I stole a road cone for their 13 yr old son. Apparently I told him to put Christmas lights on it, and "treat her like a lady."
dude what did you give her she's eating her pocket lint
I woke up and took my shirt off, and there was what I was assume to be pieces of tree in my chest hair. Any ideas about that one?
I've fallen from my one moral pedestal
I've had more jaegerbombs than I can count on 3 fingers
I've found my spirit animal. I'm a Snapple bottle. If you take my top off I'll tell you a fact about science.
Is there ever a non-asshole time to play the "I was a child prodigy" card?

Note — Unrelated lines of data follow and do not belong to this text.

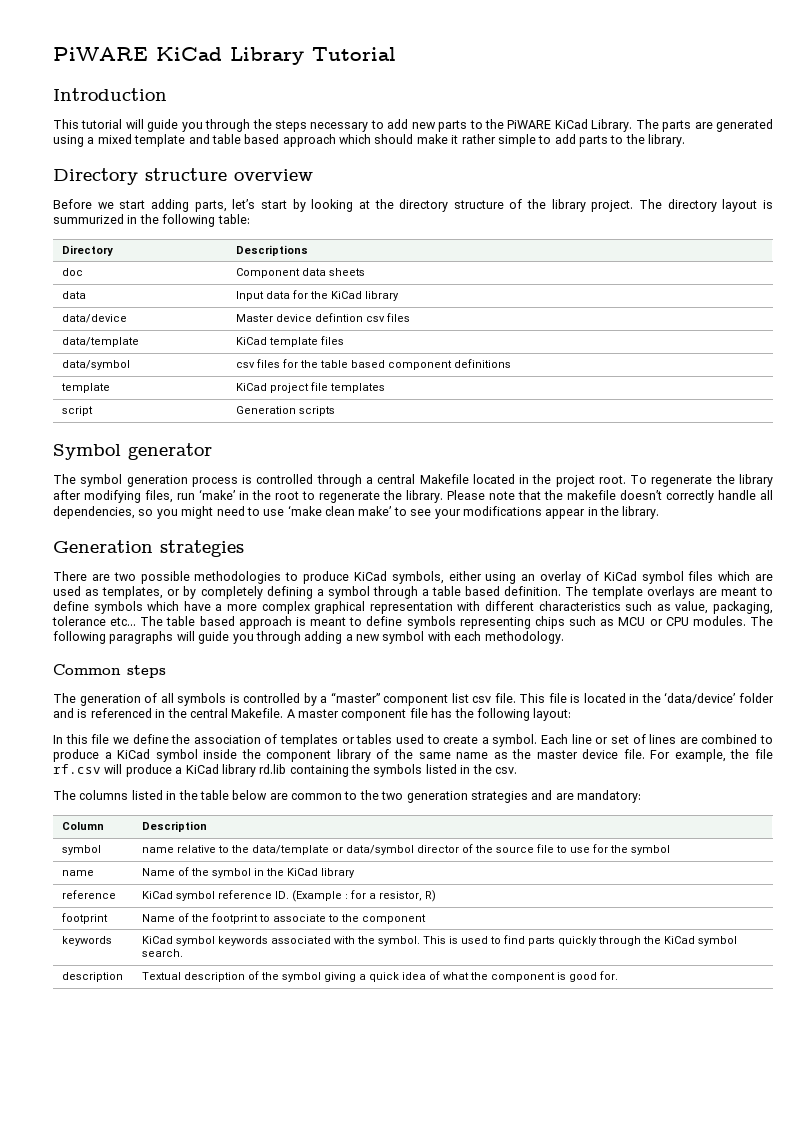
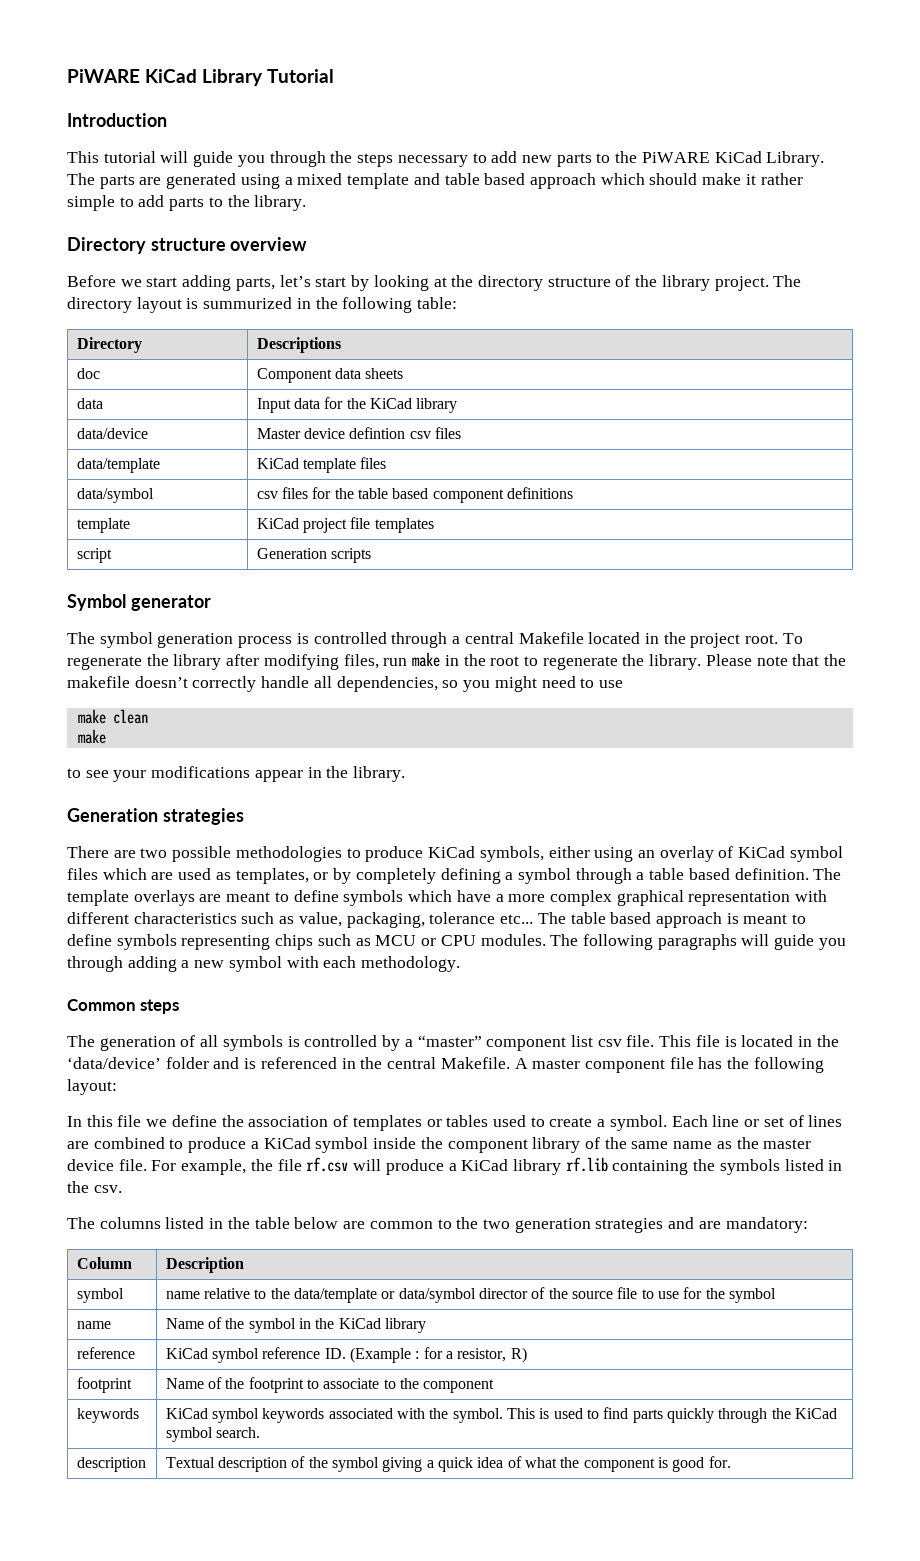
[199,489,235,500] ‘make’ -> [412,652,441,667] make
[287,505,322,516] ‘make -> [77,709,106,724] // make
[358,506,392,516] make’ -> [77,729,106,744] // make //
[259,764,287,774] rd.lib -> [565,1157,608,1172] rf.lib

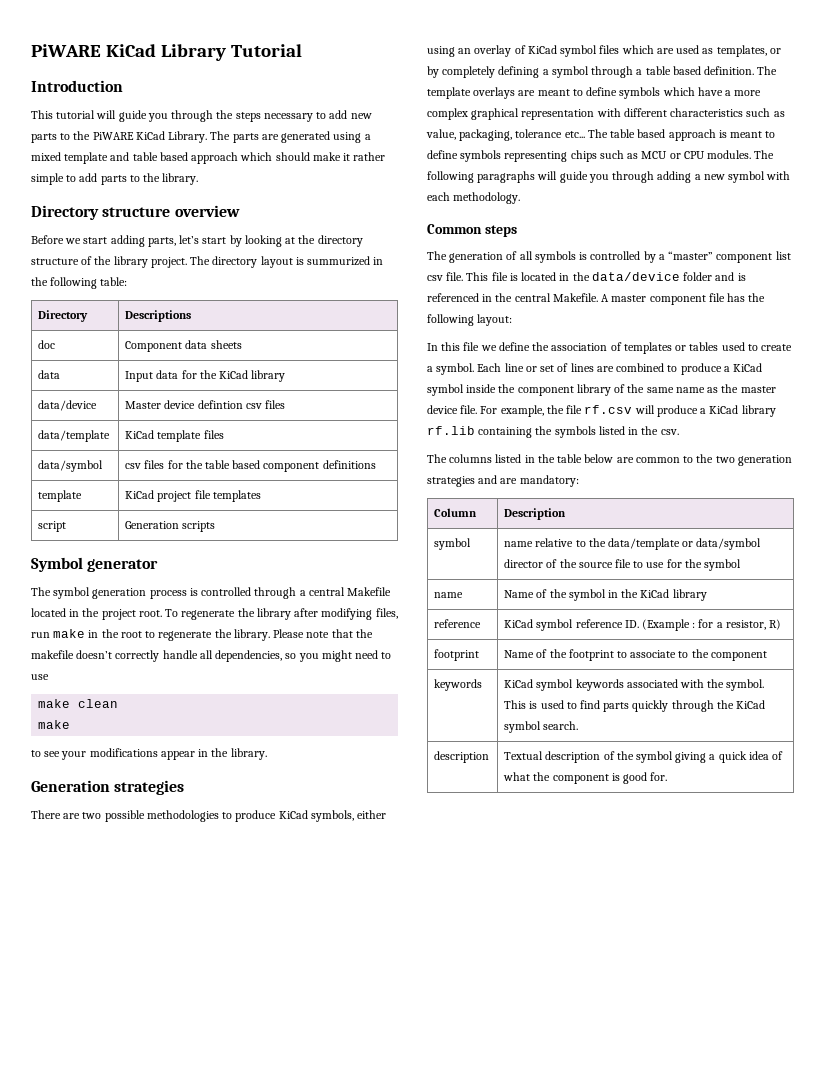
[67,1057,161,1069] ‘data/device’ -> [591,272,680,281] data/device

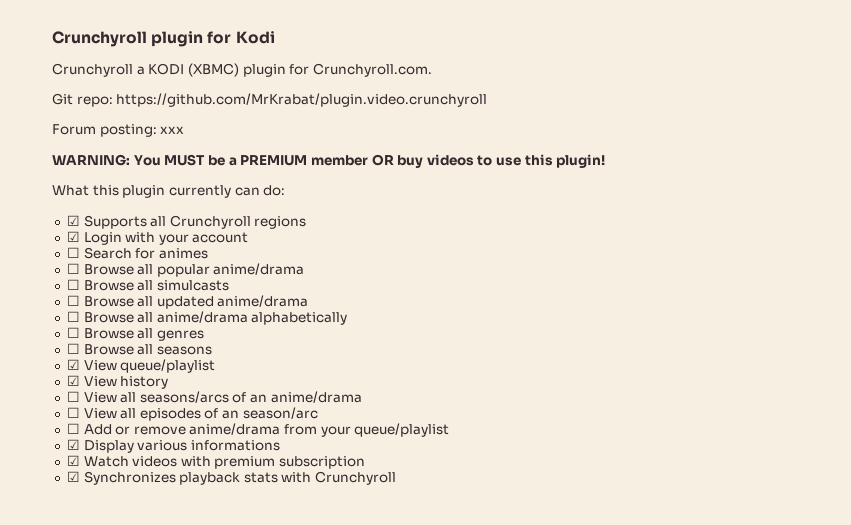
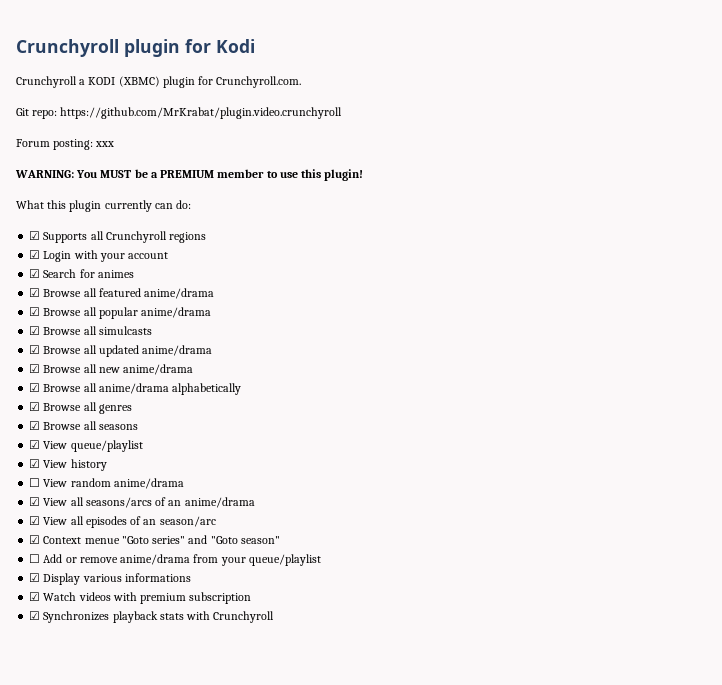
[371,154,474,168] OR buy videos -> (265, 173) none
[66,247,80,258] ☐ -> [29,269,41,278] ☑
[66,263,80,274] ☐ -> [29,288,215,299] [29,307,41,316] ☑ Browse all featured anime/drama // ☑
[66,279,80,290] ☐ -> [29,326,41,335] ☑
[66,295,80,306] ☐ -> [29,345,41,354] ☑
[66,311,80,322] ☐ -> [29,364,194,375] [29,383,41,392] ☑ Browse all new anime/drama // ☑
[66,327,80,338] ☐ -> [29,402,41,411] ☑
[66,343,80,354] ☐ -> [29,421,41,430] ☑
(117, 397) none -> [70,478,184,489] [29,497,68,506] random anime/drama // ☑ View
[66,407,80,418] ☐ -> [29,516,41,525] ☑
(318, 413) none -> [29,535,280,544] // ☑ Context menue "Goto series" and "Goto season"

Drunk me really needs to stop 1. telling every attractive dude in a relationship that monogamy isn't real 2. Proposing threesomes with them and their girlfriends
Wait you actually sent a text to your self saying “love you I miss you"?
Tripping over coffee tables hurts shins but face is okay bc I landed on a sofa.
I wasn't going to drink. Then there was alcohol so I gave that up.
I’m doing tequila shots with lesbians. This isn’t how I planned my night but I’m not complaining
when i woke up w mysterious sticky crap in my hair, i assumed i had another blackout hookup. nope. turns out i made PBJ and proceeded to pass out in it. i ate the evidence when i woke up.